◆ **TASK DIRECTIONS**
Reproduce exactly the final portion of the data: every line from the one containing "[122,214,148,223] usa -> [82,172,104,179] use" through the last line, inclusive.

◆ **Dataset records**

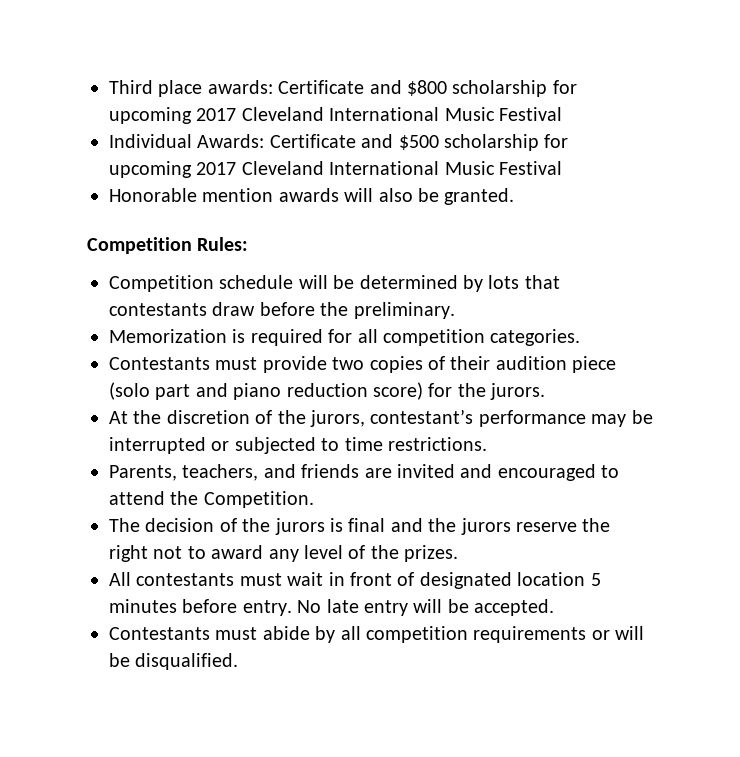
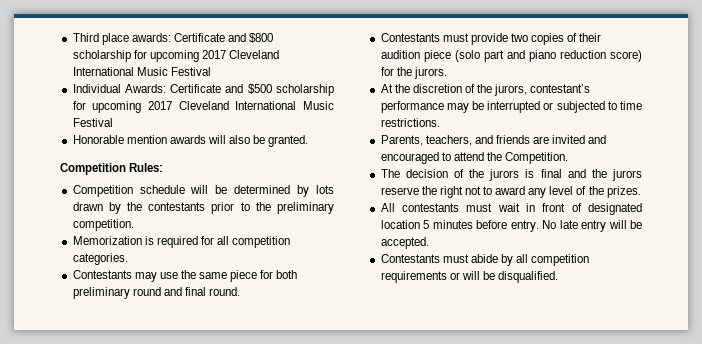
[524,275,560,289] [109,302,455,319] that contestants draw before the preliminary. -> [72,202,335,214] [72,219,134,231] drawn by the contestants prior to the preliminary competition.
(581, 337) none -> [72,270,298,282] [72,287,241,299] // Contestants may use the same piece for both preliminary round and final round.

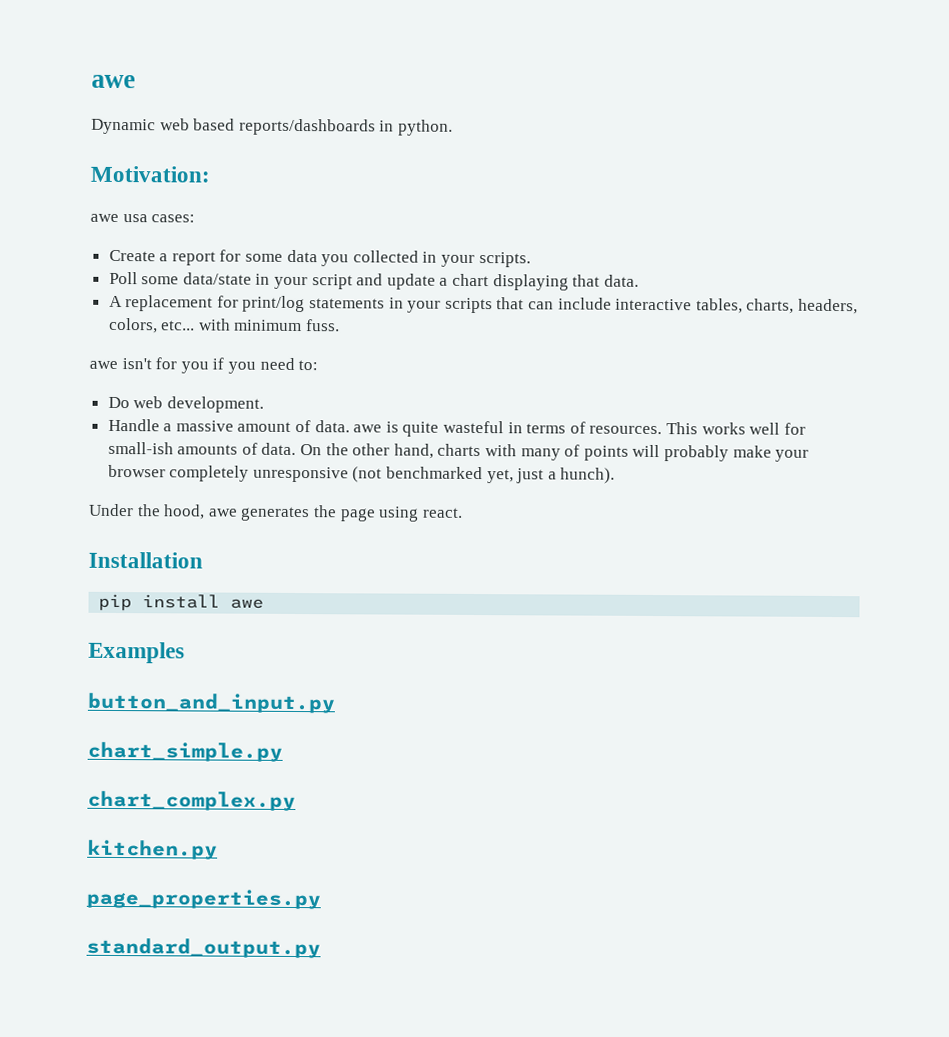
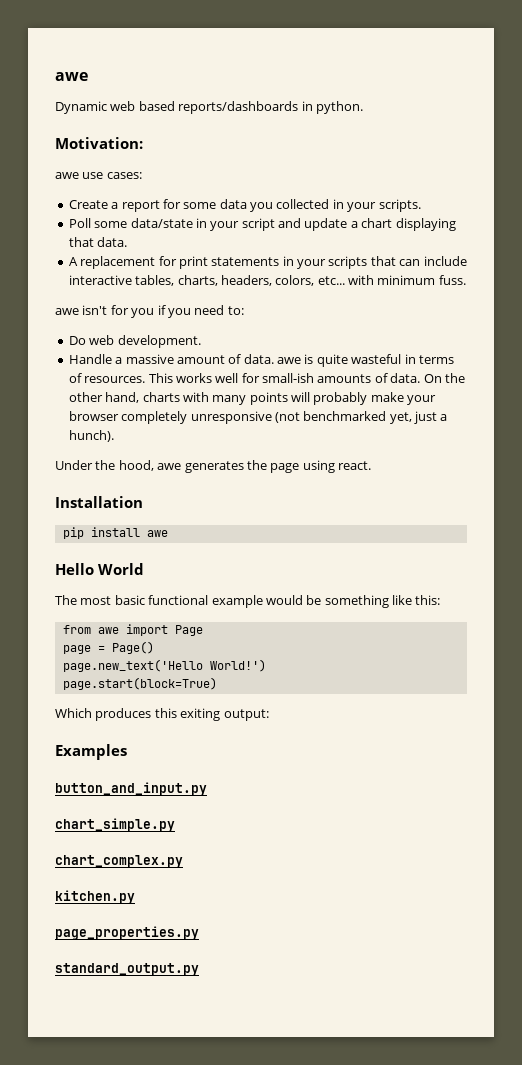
[122,214,148,223] usa -> [82,172,104,179] use
[242,295,306,313] print/log -> [178,256,208,269] print
[564,444,581,457] of -> (247, 400) none
(265, 603) none -> [55,563,144,575] [55,595,441,608] [62,624,203,636] [62,641,154,654] [62,659,266,672] [62,677,217,690] [55,708,269,721] // Hello World // The most basic functional example would be something like this: // from awe import Page // page = Page() // page.new_text('Hello World!') // page.start(block=True) // Which produces this exiting output:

◆ **SOLUTION TO THIS EXERCISE**
[122,214,148,223] usa -> [82,172,104,179] use
[242,295,306,313] print/log -> [178,256,208,269] print
[564,444,581,457] of -> (247, 400) none
(265, 603) none -> [55,563,144,575] [55,595,441,608] [62,624,203,636] [62,641,154,654] [62,659,266,672] [62,677,217,690] [55,708,269,721] // Hello World // The most basic functional example would be something like this: // from awe import Page // page = Page() // page.new_text('Hello World!') // page.start(block=True) // Which produces this exiting output:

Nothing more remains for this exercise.